How do you play this thesis?
Well, I would say you want to buy tanker stocks. I don't want to get fancy with options. I don't want to think of anything else but tankers. I think you're best off buying yourself a diversified basket of tankers. I don't think you ever want to be making a bet, do I want to own this management team or that management team, this balance sheet or that balance sheet, this fleet configuration or that fleet configuration. I think you want to have a wide basket of these and bet on tankers.
There's some that I'm super excited about. But I don't think this is the right program to talk about individual names. I would just say that you should have a basket.

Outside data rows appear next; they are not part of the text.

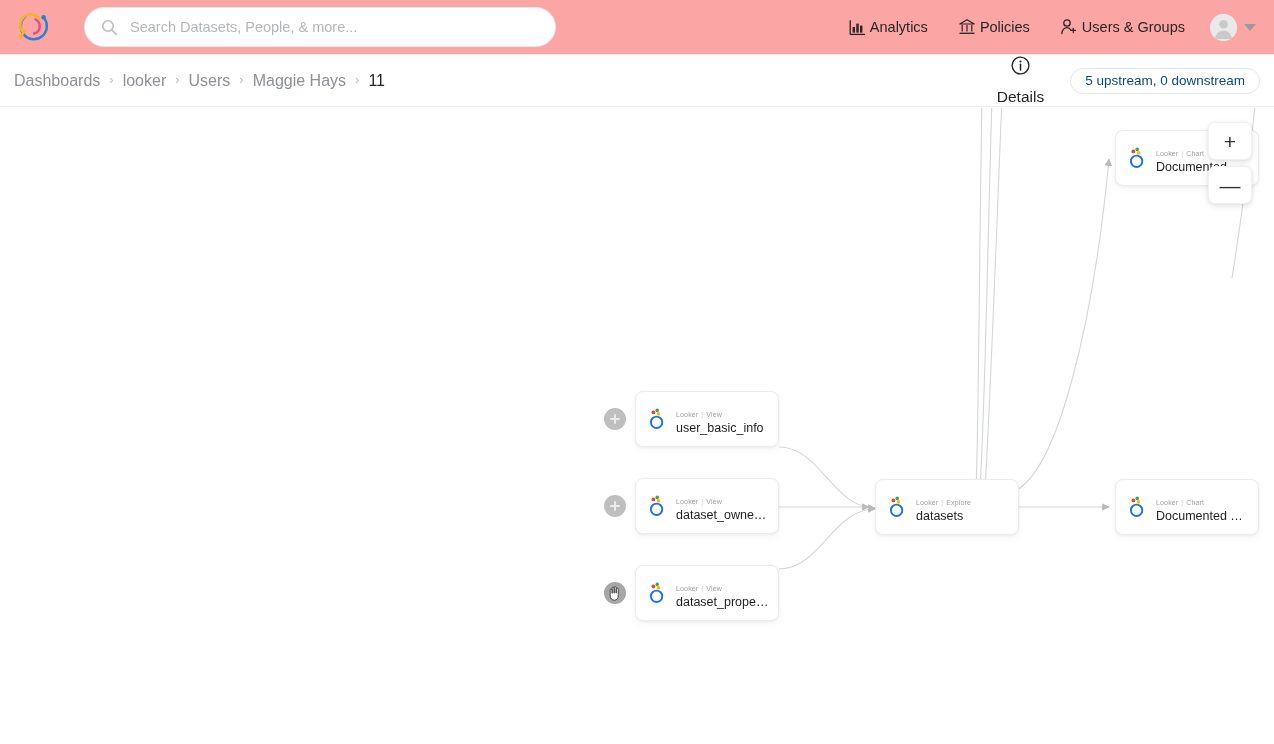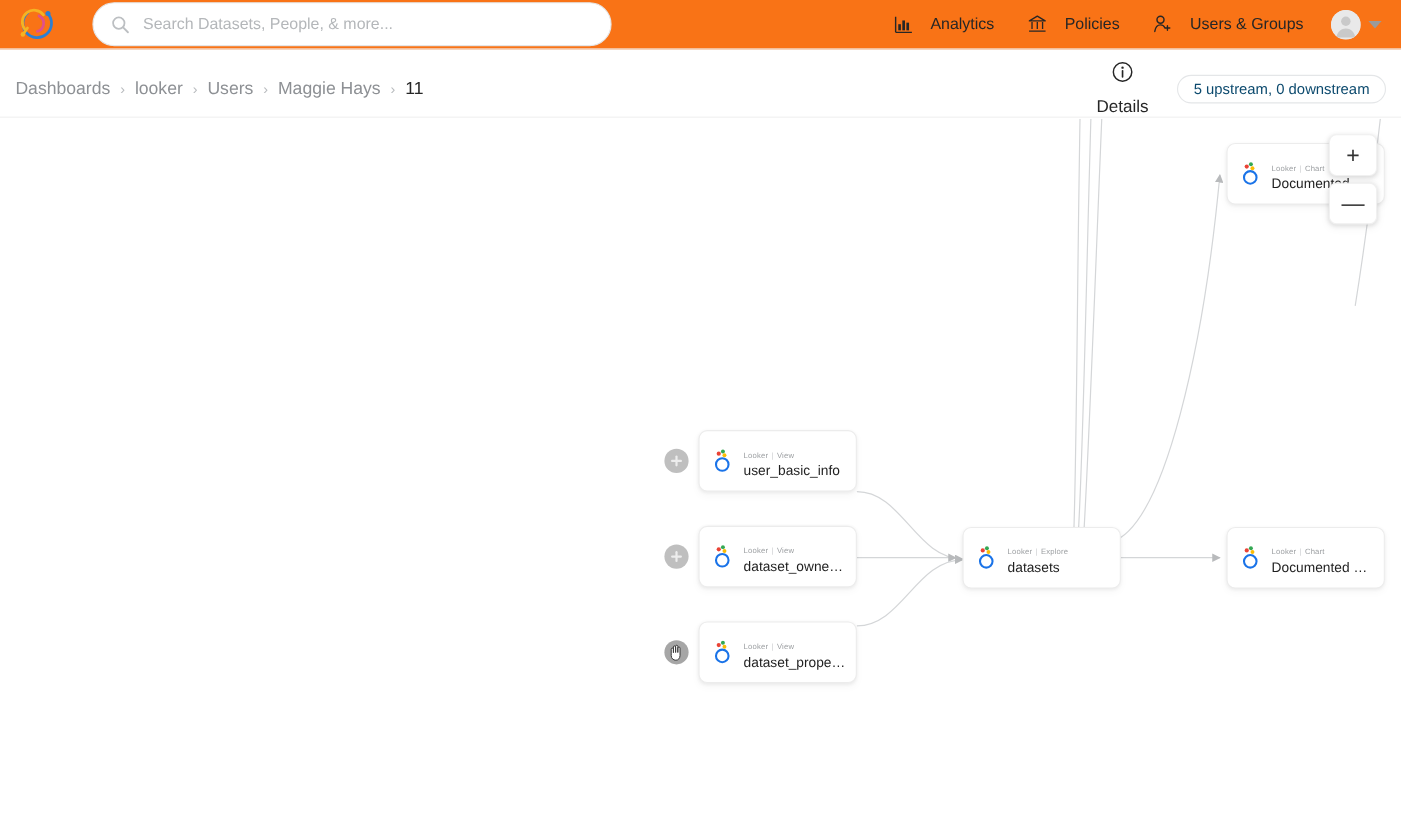--- a/index.html
+++ b/index.html
@@ -11,22 +11,22 @@
     background: #ffffff;
     font-family: "Liberation Sans", sans-serif;
     color: #262626;
   }
 
   
   .topbar {
     position: absolute;
     top: 0; left: 0;
     width: 1274px;
-    height: 45px;
-    background: #f97316;
+    height: 55px;
+    background: #fca5a5;
     border-bottom: 1px solid #f0f0f0;
     display: flex;
     align-items: center;
   }
 
   .logo {
     width: 44px;
     height: 44px;
     margin-left: 11px;
     flex: 0 0 auto;
@@ -67,21 +67,21 @@
   .nav-right {
     margin-left: auto;
     display: flex;
     align-items: center;
     height: 55px;
     padding-right: 14px;
   }
   .nav-item {
     display: flex;
     align-items: center;
-    gap: 16px;
+    gap: 4px;
     padding: 0 15px;
     height: 55px;
     cursor: pointer;
     font-size: 14.5px;
     color: #262626;
     white-space: nowrap;
   }
   .nav-item .nav-ico { display: flex; align-items: center; }
 
   .avatar-wrap {
@@ -112,21 +112,20 @@
     top: 55px; left: 0;
     width: 1274px;
     height: 52px;
     background: #ffffff;
     border-bottom: 1px solid #f0f0f0;
     display: flex;
     align-items: center;
   }
   .crumbs {
     display: flex;
-    align-items: center;
     margin-left: 14px;
     font-size: 16px;
   }
   .crumb {
     color: #8d9094;
     cursor: pointer;
     white-space: nowrap;
   }
   .crumb.last { color: #262626; }
   .crumb-sep {

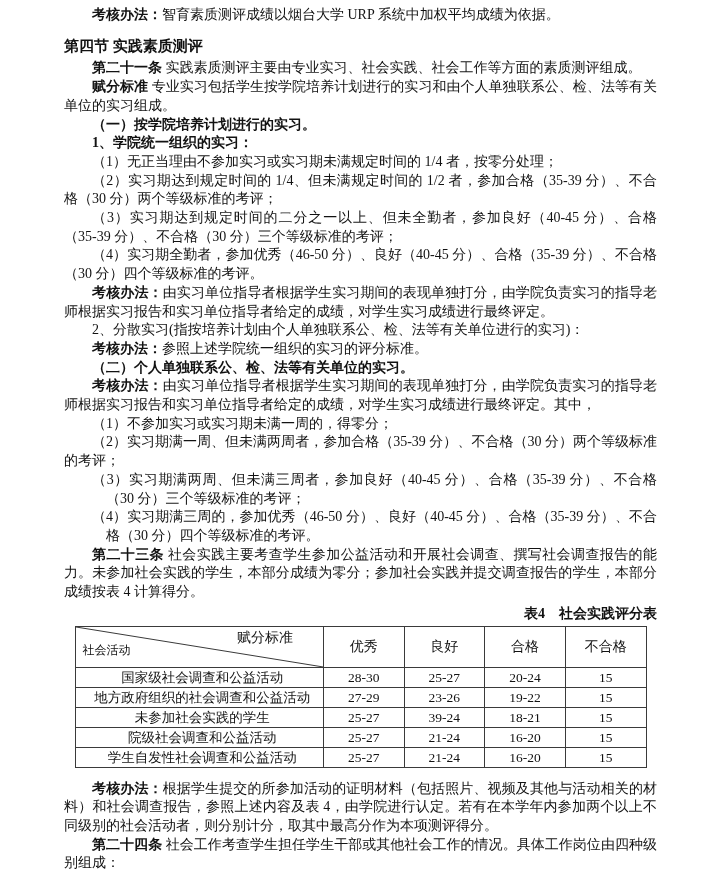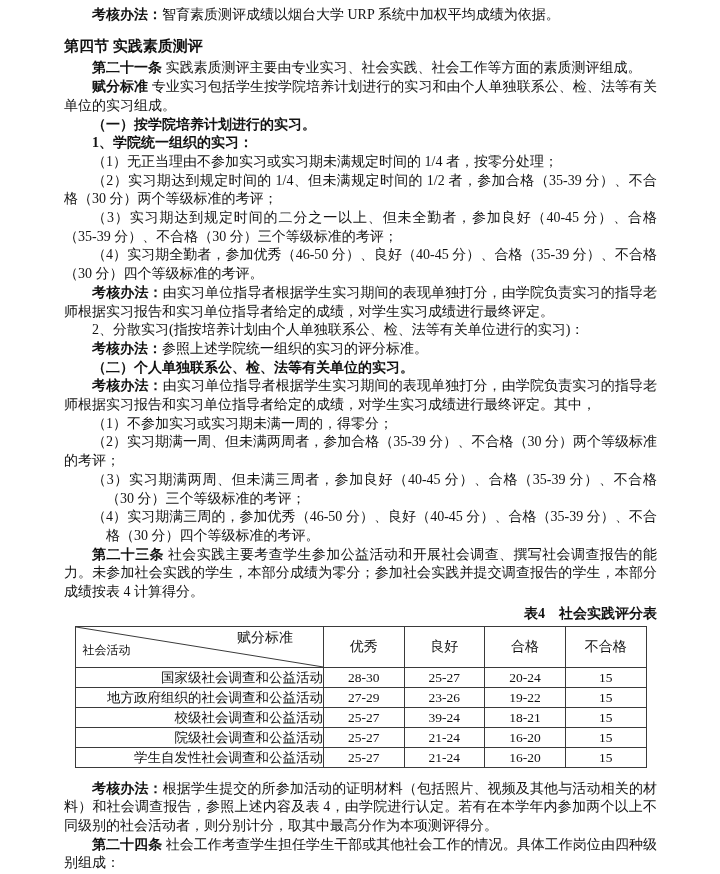--- a/index.html
+++ b/index.html
@@ -25,21 +25,21 @@
     width:572px;margin:0 auto;border-collapse:collapse;table-layout:fixed;
   }
   table.score td{
     border:1px solid #3a3a3a;font-size:13.5px;line-height:17px;
     text-align:center;vertical-align:middle;padding:0;
   }
   table.score .c0{width:43.5%;}
   table.score .cn{width:14.125%;}
   table.score tr.head td{height:40px;font-size:14px;}
   table.score tr.datarow td{height:19px;}
-  table.score td.act{text-align:right;padding-left:6px;}
+  table.score td.act{text-align:center;padding-left:6px;}
   td.diag{position:relative;}
   td.diag svg{position:absolute;left:0;top:0;width:100%;height:100%;display:block;}
   .corner-tr{
     position:absolute;top:4px;right:30px;font-size:14px;line-height:14px;
   }
   .corner-bl{
     position:absolute;bottom:10px;left:7px;font-size:12px;line-height:14px;
   }
   .mt{margin-top:12px;}
 </style>
@@ -114,21 +114,21 @@
         <td>15</td>
       </tr>
       <tr class="datarow">
         <td class="act">地方政府组织的社会调查和公益活动</td>
         <td>27-29</td>
         <td>23-26</td>
         <td>19-22</td>
         <td>15</td>
       </tr>
       <tr class="datarow">
-        <td class="act">校级社会调查和公益活动</td>
+        <td class="act">未参加社会实践的学生</td>
         <td>25-27</td>
         <td>39-24</td>
         <td>18-21</td>
         <td>15</td>
       </tr>
       <tr class="datarow">
         <td class="act">院级社会调查和公益活动</td>
         <td>25-27</td>
         <td>21-24</td>
         <td>16-20</td>

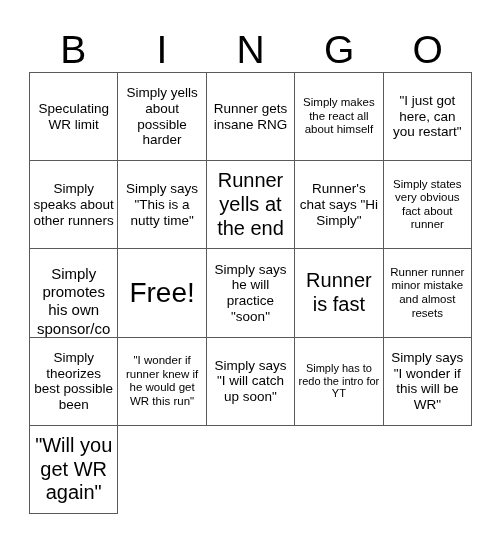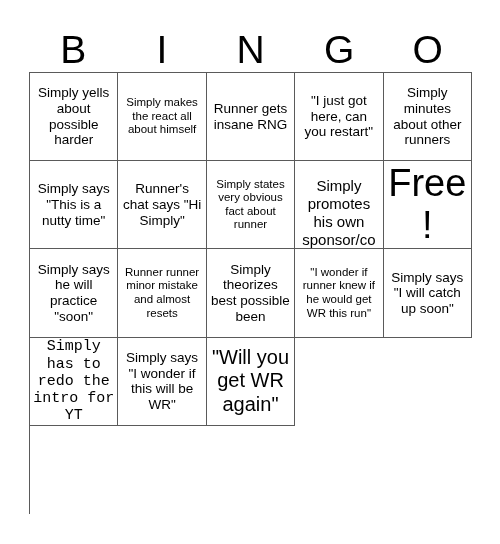--- a/index.html
+++ b/index.html
@@ -77,70 +77,79 @@
     line-height: 1.14;
     color: #000000;
     word-wrap: break-word;
     font-family: "Liberation Sans", sans-serif;
   }
 
   
   .fs-xs  { font-size: 15px;  line-height: 1.22; margin-top: 35px; }
   .fs-sm  { font-size: 11.5px; line-height: 1.18; }
   .fs-md  { font-size: 13.5px; line-height: 1.16; }
-  .fs-lg  { font-size: 15px; line-height: 1.14; font-family: Liberation Mono, monospace; }
+  .fs-lg  { font-size: 11px; line-height: 1.14; }
   .fs-xl  { font-size: 20px;   line-height: 1.18; }
-  .fs-xxl { font-size: 38px;   line-height: 1.10; }
+  .fs-xxl { font-size: 28px;   line-height: 1.10; }
 </style>
 </head>
 <body>
 
 <div id="bingo-card">
 
   <div id="bingo-header">
     <div class="header-letter">B</div>
     <div class="header-letter">I</div>
     <div class="header-letter">N</div>
     <div class="header-letter">G</div>
     <div class="header-letter">O</div>
   </div>
 
   <div id="bingo-grid">
       <div class="bingo-cell">
+        <span class="cell-text fs-md">Speculating WR limit</span>
+      </div>
+      <div class="bingo-cell">
         <span class="cell-text fs-md">Simply yells about possible harder</span>
+      </div>
+      <div class="bingo-cell">
+        <span class="cell-text fs-md">Runner gets insane RNG</span>
       </div>
       <div class="bingo-cell">
         <span class="cell-text fs-sm">Simply makes the react all about himself</span>
       </div>
       <div class="bingo-cell">
-        <span class="cell-text fs-md">Runner gets insane RNG</span>
-      </div>
-      <div class="bingo-cell">
         <span class="cell-text fs-md">"I just got here, can you restart"</span>
       </div>
       <div class="bingo-cell">
-        <span class="cell-text fs-md">Simply minutes about other runners</span>
+        <span class="cell-text fs-md">Simply speaks about other runners</span>
       </div>
       <div class="bingo-cell">
         <span class="cell-text fs-md">Simply says "This is a nutty time"</span>
+      </div>
+      <div class="bingo-cell">
+        <span class="cell-text fs-xl">Runner yells at the end</span>
       </div>
       <div class="bingo-cell">
         <span class="cell-text fs-md">Runner's chat says "Hi Simply"</span>
       </div>
       <div class="bingo-cell">
         <span class="cell-text fs-sm">Simply states very obvious fact about runner</span>
       </div>
       <div class="bingo-cell">
         <span class="cell-text fs-xs">Simply promotes his own sponsor/content</span>
       </div>
       <div class="bingo-cell">
         <span class="cell-text fs-xxl">Free!</span>
       </div>
       <div class="bingo-cell">
         <span class="cell-text fs-md">Simply says he will practice "soon"</span>
+      </div>
+      <div class="bingo-cell">
+        <span class="cell-text fs-xl">Runner is fast</span>
       </div>
       <div class="bingo-cell">
         <span class="cell-text fs-sm">Runner runner minor mistake and almost resets</span>
       </div>
       <div class="bingo-cell">
         <span class="cell-text fs-md">Simply theorizes best possible been</span>
       </div>
       <div class="bingo-cell">
         <span class="cell-text fs-sm">"I wonder if runner knew if he would get WR this run"</span>
       </div>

How will US shale oil producers be impacted?
No, no. I think it's actually going to work a lot like US agriculture, where we produce a lot more than our country needs. We subsidize them dramatically and then we export it. The greatest thing could ever happen is if Trump subsidizes everyone to keep producing oil at a loss, and we just keep producing more surplus. And no one loses their job.
We can print money in America-- we can print dollars that you need for the equipment. Other countries like Nigeria can't print dollars. Eventually they shut off before we do, and we end up just gaining market share. But that's a long process. They'll send my tankers to Pluto.
What are the most important takeaways for viewers?
Yeah. I just want to be clear. It might not be two billion barrels, it might end up being one billion barrels, it might be more. I think these are very fluid numbers, and you shouldn't anchor yourself too deeply on, is it to exactly on the nose at 1.6? The key thing is we're going to overwhelm land storage. And that's the point I want to make.
And then when it comes to tankers, are they all 10 baggers? I don't know, but if you get a triple, is that bad? I don't think you're going to lose much money.
So I just want to make that clear to people watching this. I sometimes speak in hyperbole. But something big is happening. No one's paying attention. The share prices haven't moved. And I really do think people should pay attention.
The big thing to keep in mind is that land storage is filling up. They're going to fill up ocean storage next. And they're going to run out of both, at the rate they're going. And it's going to push tanker prices sky high because it's going to absorb supply at a time when tanker rates are already at multi-year highs. Year over year we've been $10,000, $20,000 above last year's rates all year, even before the virus hit. So it's a strong market to begin with, and it's just going to keep getting stronger.